### Exercise instructions
This task calls for the lines below starting at the one containing "siehst den Garten" and ending at the one containing "deine Blumen nicht", repeated exactly with both ends kept and pictures left out.

### Supplied records
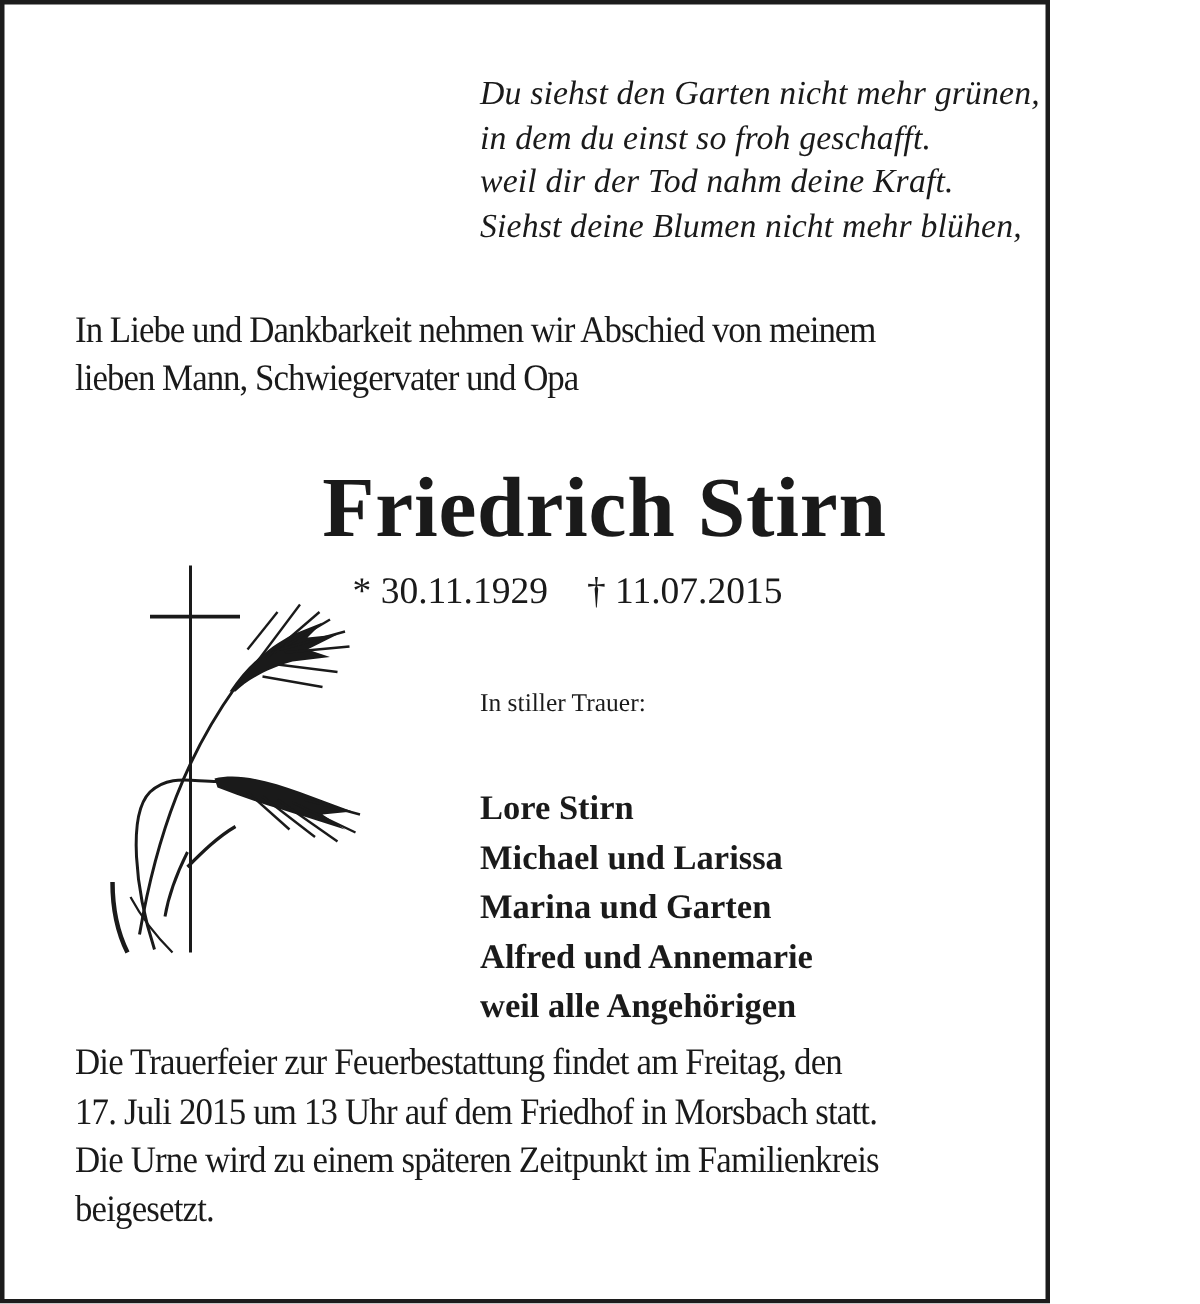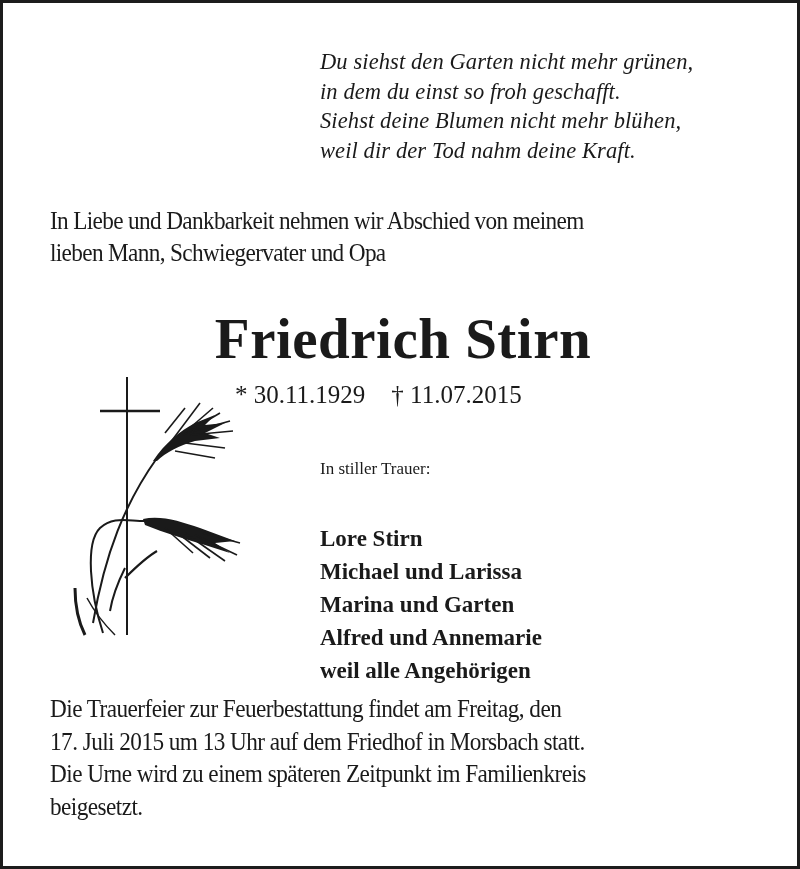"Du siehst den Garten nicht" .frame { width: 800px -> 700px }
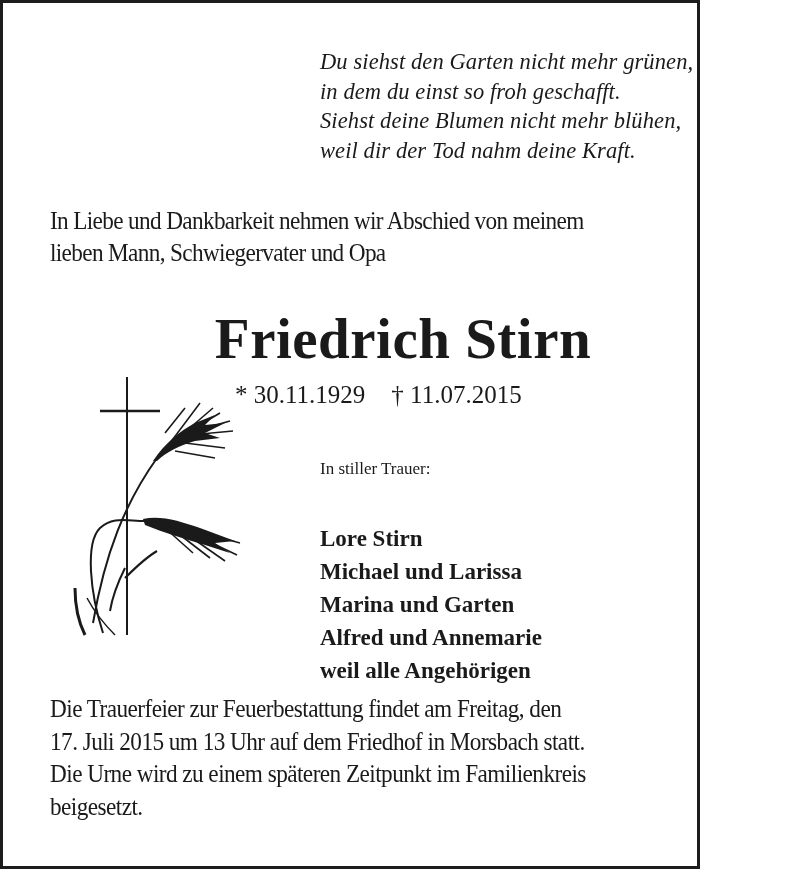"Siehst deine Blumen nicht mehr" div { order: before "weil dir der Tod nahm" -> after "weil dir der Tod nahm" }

...

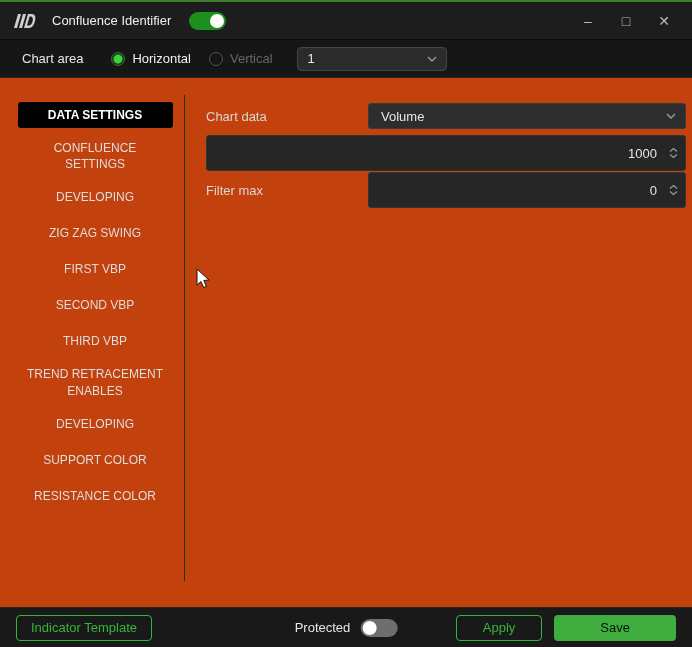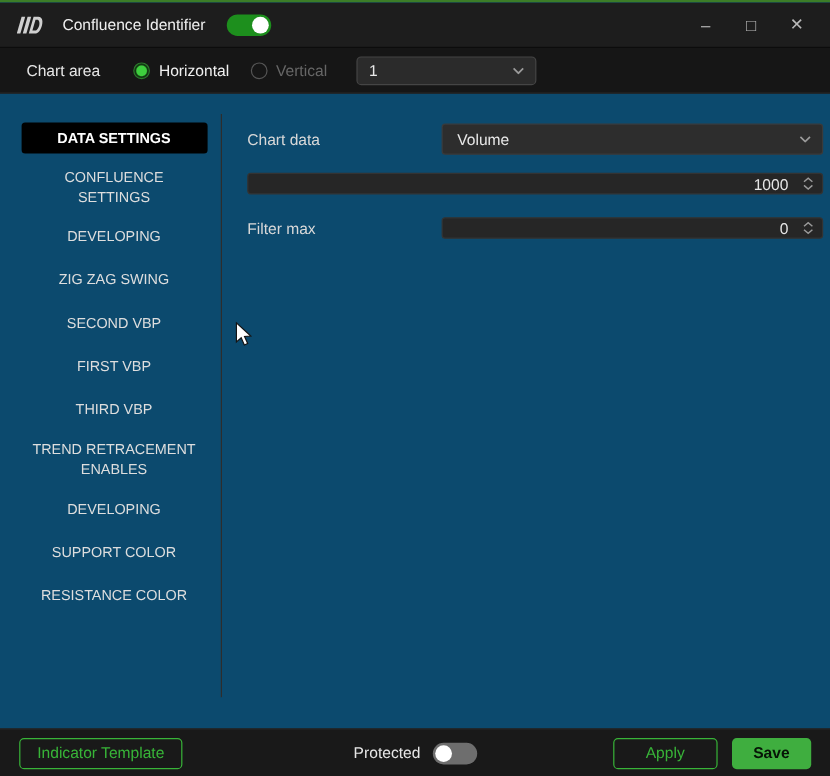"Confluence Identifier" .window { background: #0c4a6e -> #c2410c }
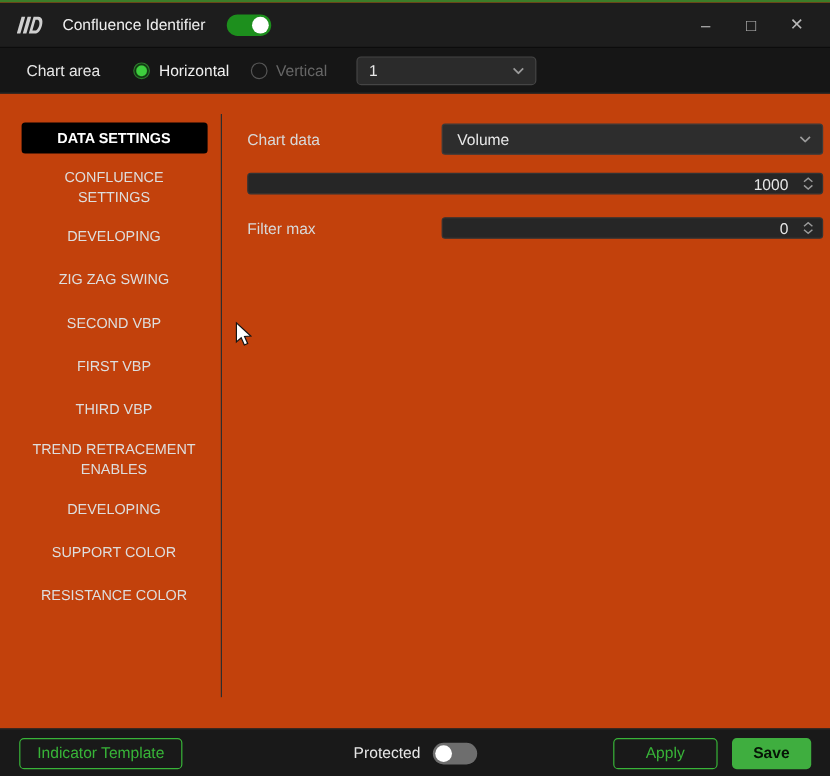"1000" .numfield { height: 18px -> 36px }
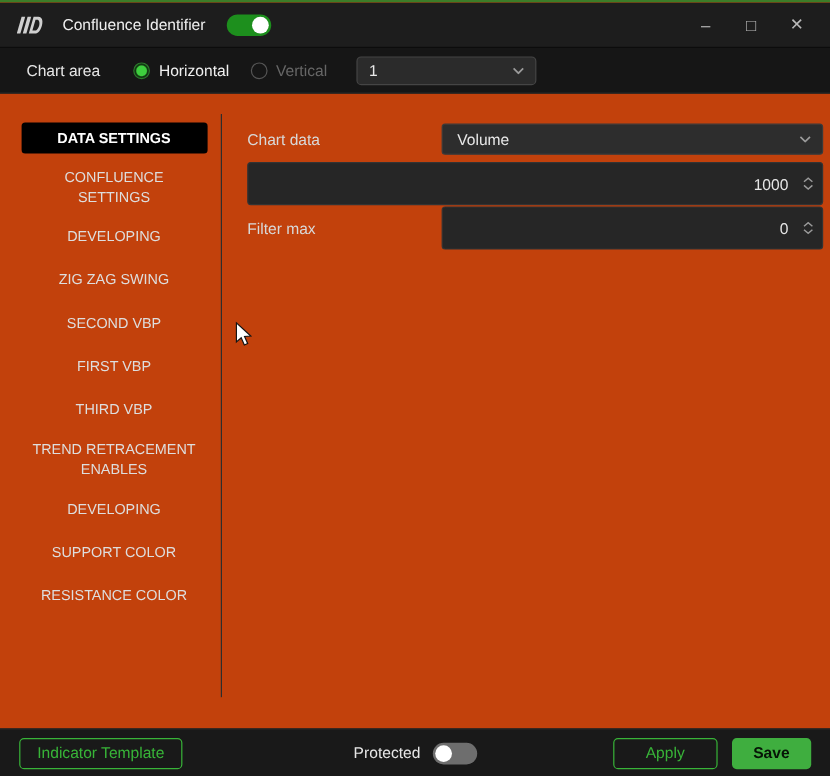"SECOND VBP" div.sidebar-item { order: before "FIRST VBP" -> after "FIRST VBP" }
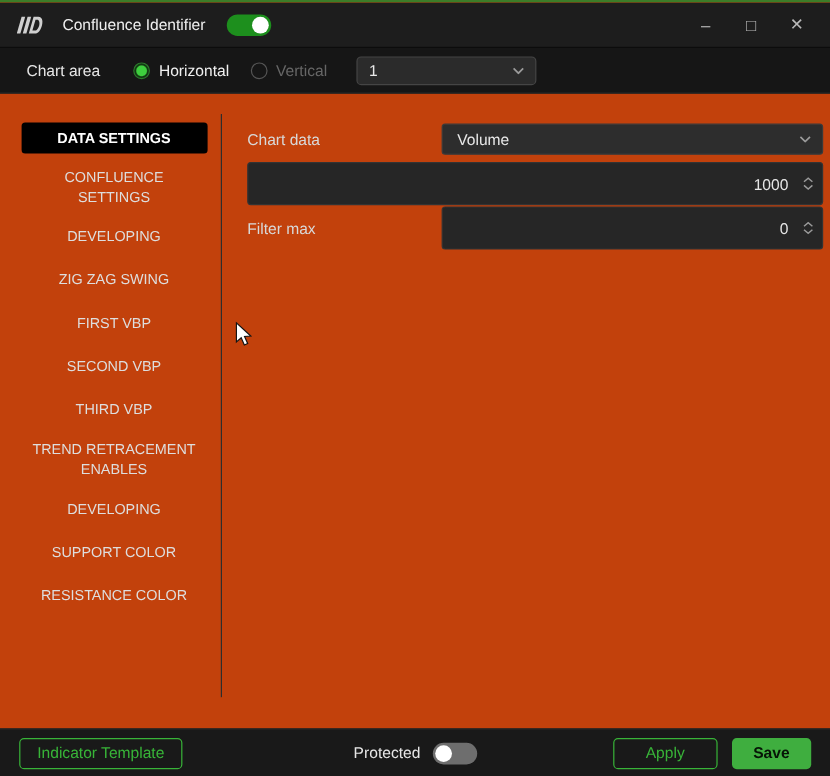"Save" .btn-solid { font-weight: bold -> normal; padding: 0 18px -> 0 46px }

### Written solution
"Du siehst den Garten nicht" .frame { width: 800px -> 700px }
"Siehst deine Blumen nicht mehr" div { order: before "weil dir der Tod nahm" -> after "weil dir der Tod nahm" }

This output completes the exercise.